Russell cautioned attendees about the difficulty of advancing in the judicial system. He said as a magistrate judge, he applied to county court positions six times before he was appointed, and another six times to the district bench before ascending there.
Ashby’s decision that she wanted to become a judge wasn’t cemented early on like Russell’s. She said she did not have the desire for many years as a practicing lawyer both in the public and private sectors, calling it an “evolving process.”
“I was not one of those people who from the age of eight wanted to be a judge,” she said. “At one point, I just started thinking, rather than being the one who’s advocating a particular side, it would be kind of nice to be in the position to be the person who got to decide what was the right thing to do.” Before her appointment to the Court of Appeals in 2013, Ashby spent time on Aurora’s municipal bench and on Denver’s juvenile court.

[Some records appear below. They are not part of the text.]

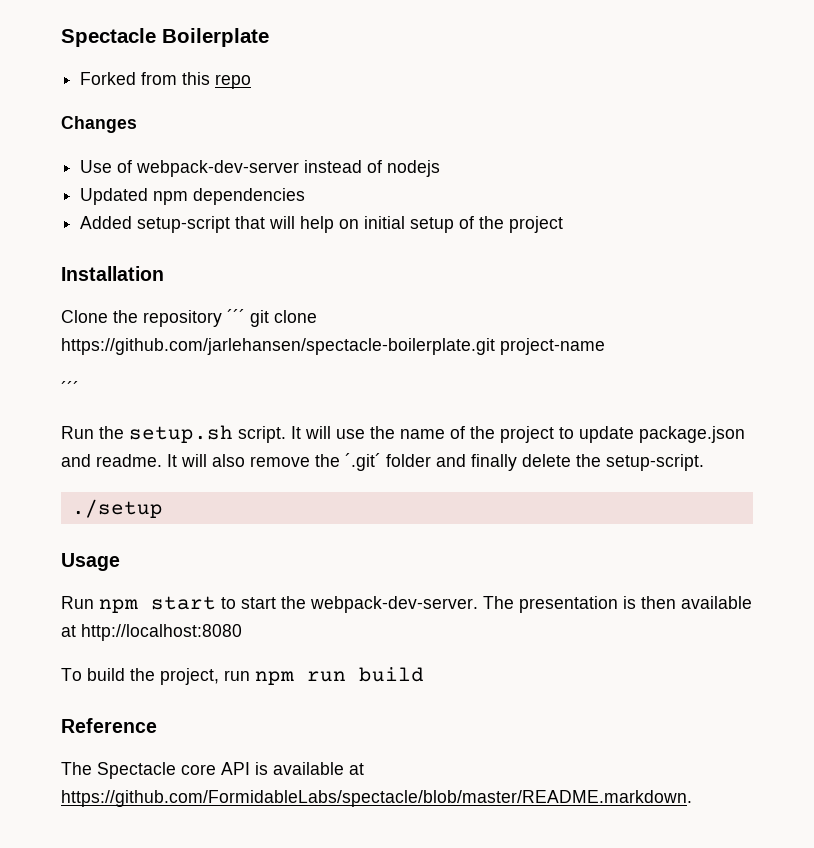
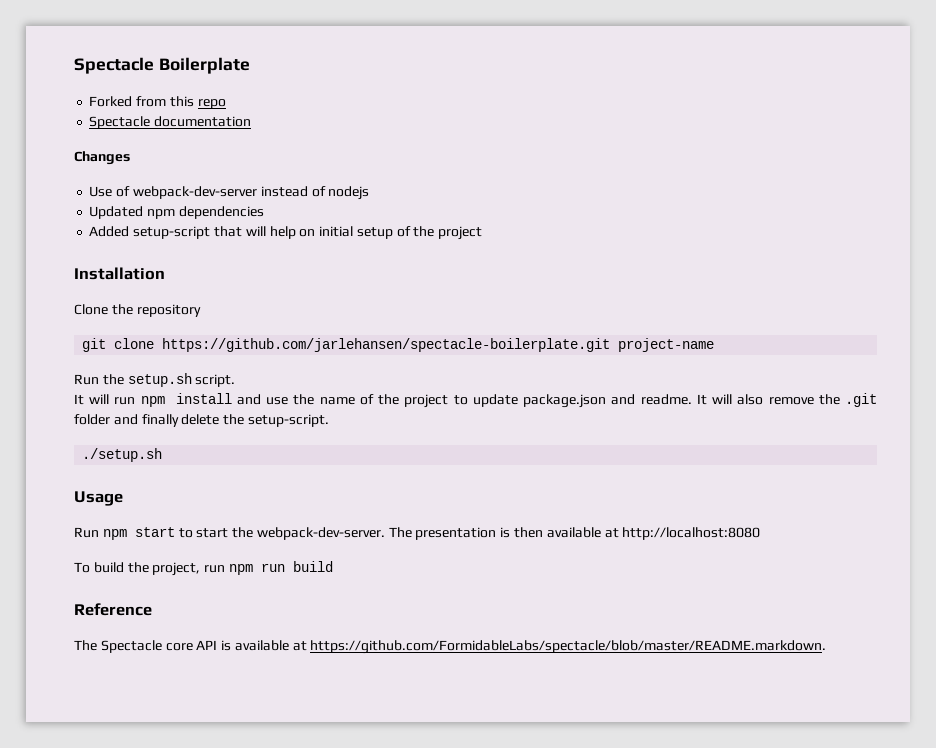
(252, 81) none -> [89,116,252,129] // Spectacle documentation
[227,309,245,323] ´´´ -> (201, 310) //
[61,381,79,395] // ´´´ -> (715, 345) none
[291,426,331,439] It will -> [74,393,262,407] // It will run npm install and
[345,453,381,471] ´.git´ -> [845,393,877,407] .git
[71,499,163,518] ./setup -> [82,448,163,462] ./setup.sh

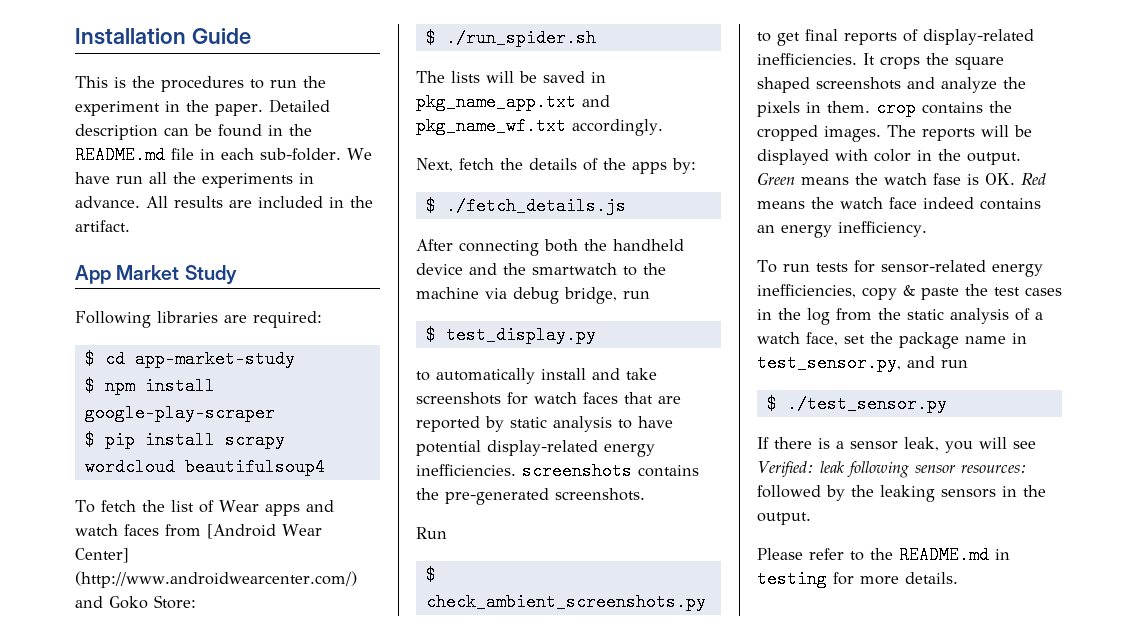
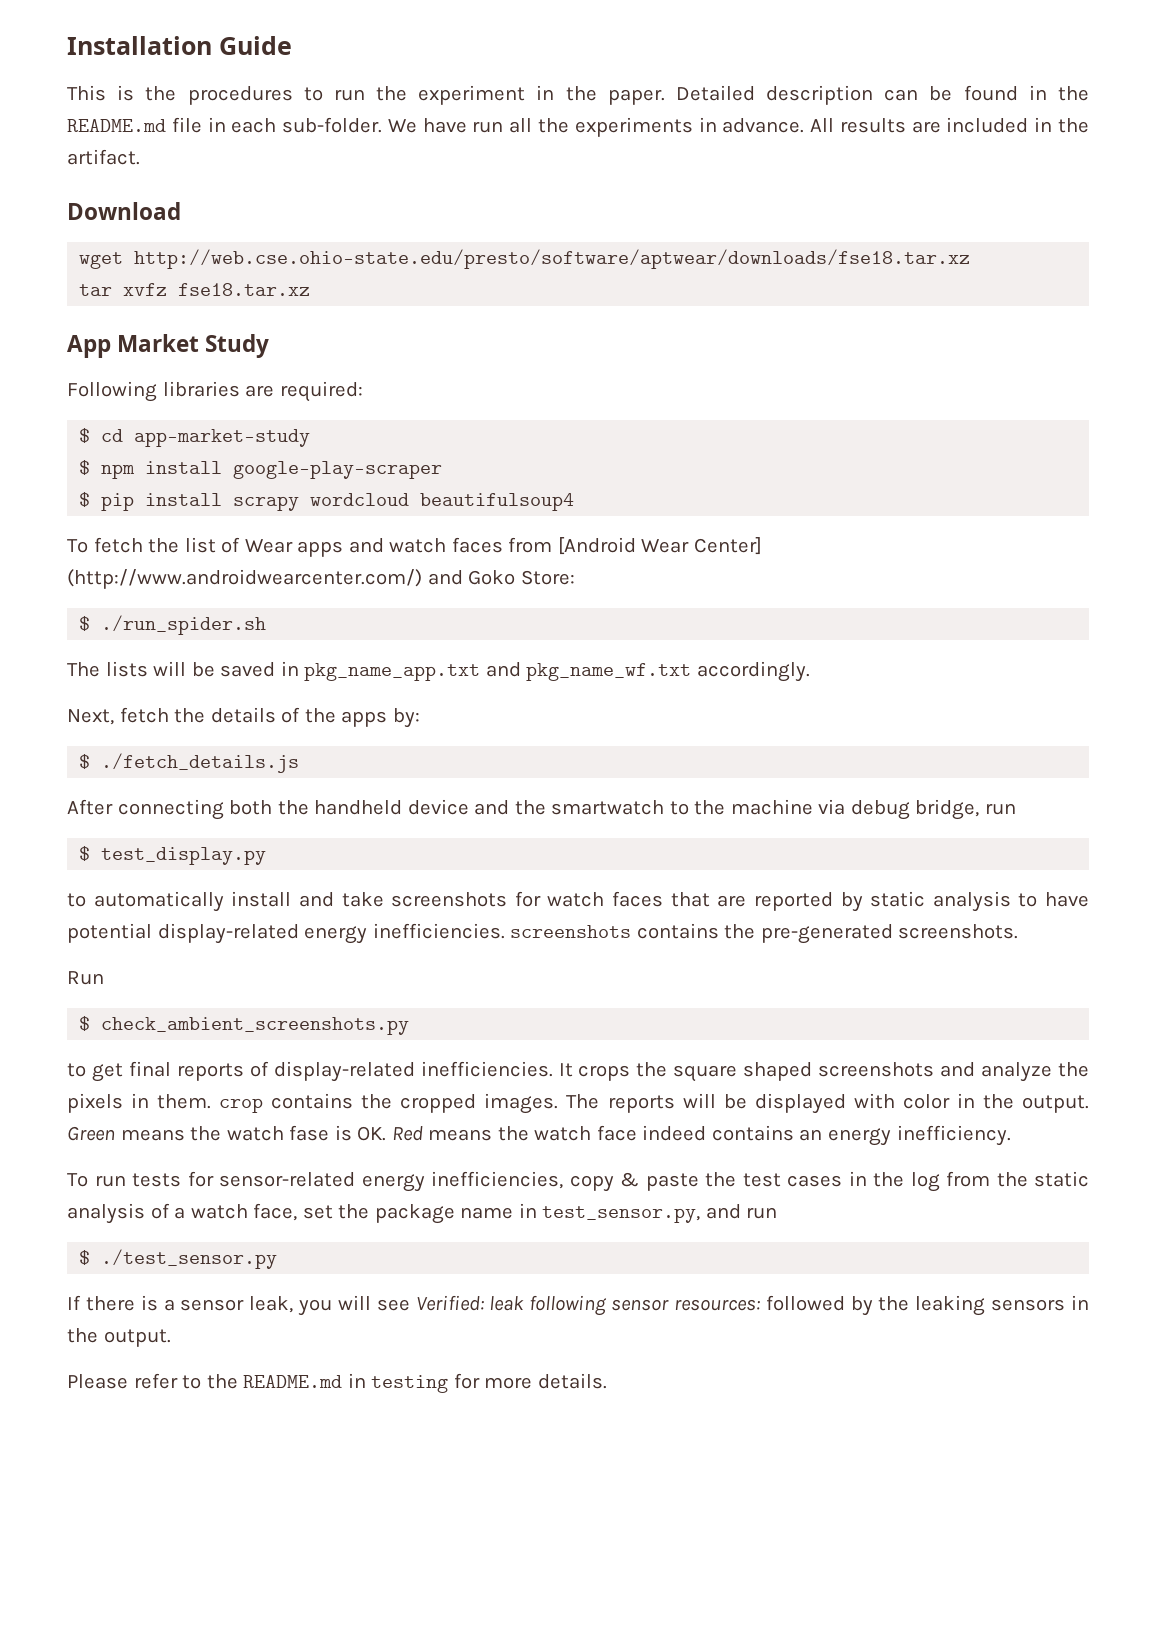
(130, 226) none -> [67,202,181,220] [79,249,971,269] [79,283,311,296] // Download // wget http://web.cse.ohio-state.edu/presto/software/aptwear/downloads/fse18.tar.xz // tar xvfz fse18.tar.xz

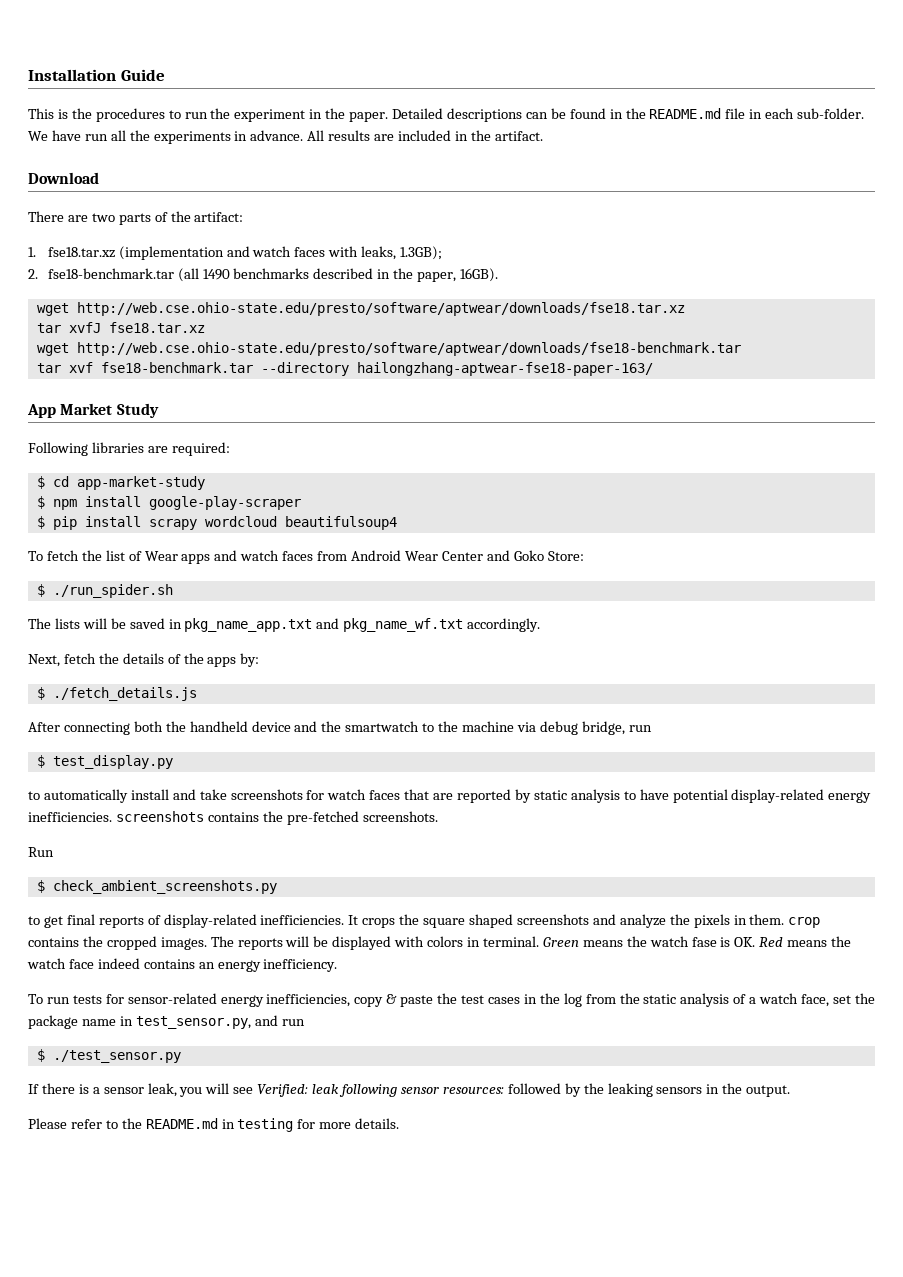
[766,85,874,105] description -> [446,108,522,122] descriptions
(181, 211) none -> [28,211,244,225] [28,246,443,260] [28,268,498,282] // There are two parts of the artifact: // 1. fse18.tar.xz (implementation and watch faces with leaks, 1.3GB); // 2. fse18-benchmark.tar (all 1490 benchmarks described in the paper, 16GB).
[123,283,311,296] xvfz fse18.tar.xz -> [68,322,205,333] [36,342,741,356] [36,362,653,376] xvfJ fse18.tar.xz // wget http://web.cse.ohio-state.edu/presto/software/aptwear/downloads/fse18-benchmark.tar // tar xvf fse18-benchmark.tar --directory hailongzhang-aptwear-fse18-paper-163/
[557,537,762,555] [67,569,422,589] [Android Wear Center] (http://www.androidwearcenter.com/) -> [351,550,483,561] Android Wear Center
[760,924,893,944] pre-generated -> [286,811,359,825] pre-fetched
[902,1093,1090,1113] color in the output. -> [427,936,539,947] colors in terminal.

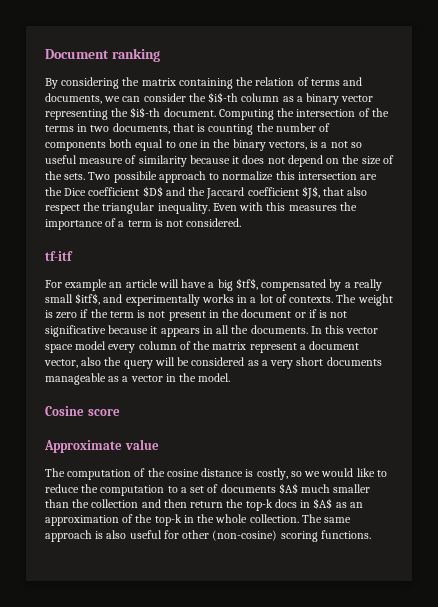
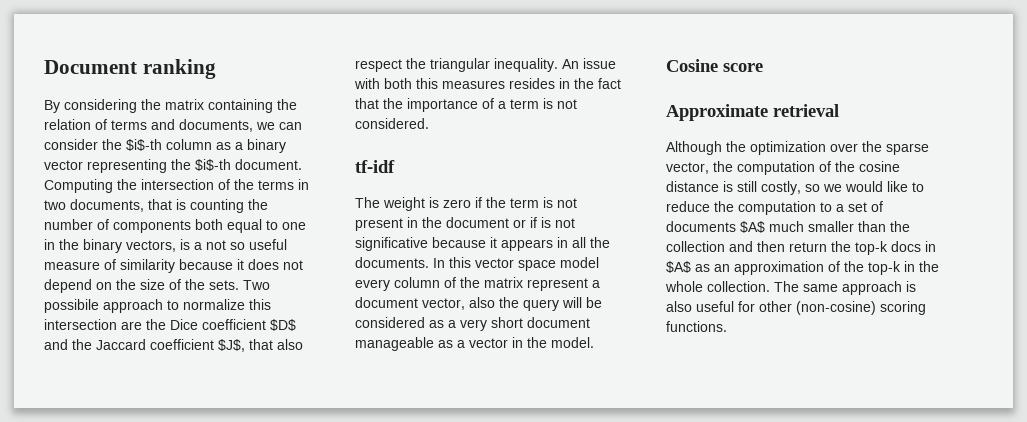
[212,202,337,211] Even with this measures -> [562,58,616,69] [354,78,621,89] [355,98,379,109] An issue with both this measures resides in the fact that
[45,251,73,261] [45,278,382,291] [45,293,334,306] tf-itf // For example an article will have a big $tf$, compensated by a really small $itf$, and experimentally works in a lot of contexts. -> [355,160,395,173] tf-idf //
[326,357,382,366] documents -> [527,317,590,328] document
[124,439,159,450] [45,468,65,477] value // The -> [773,104,839,117] [666,141,929,155] [666,161,733,174] retrieval // Although the optimization over the sparse vector, the
(254, 473) none -> [737,181,757,192] still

She told the CLE’s attendees about the importance of being genuine during the judicial application process, which she acknowledged is intimidating.
“Because of the formality of it and the intimidating nature, you can get very stiff and you can forget to be you,” Ashby said. “You’re not trying to impress them by artificial means.” She recalled being caught off guard by a question from a nominating commission member about the last book she’d read. She joked about wondering whether she should say she had read something difficult like Winston Churchill’s biography, but realized it would serve her better to talk about the mystery novel she’d actually read. Ashby said she ended up bantering with the commission member about it as a result.
Jackson highlighted a bright spot in increasing the number of black judges on Colorado’s bench. He said the vacancy created by Robbins’ retirement has four black applicants. All four of them have backgrounds in the public sector, and two are currently in private practice. Jones, the nominating commission member, echoed the importance of increasing diverse applicants to the judiciary. She also emphasized the importance of diversity on the nominating commissions.
“You see what happens when your pipeline takes some time off,” Jones said. “If you don’t keep it going, you’re going to have these gaps, and we can’t afford to do that.”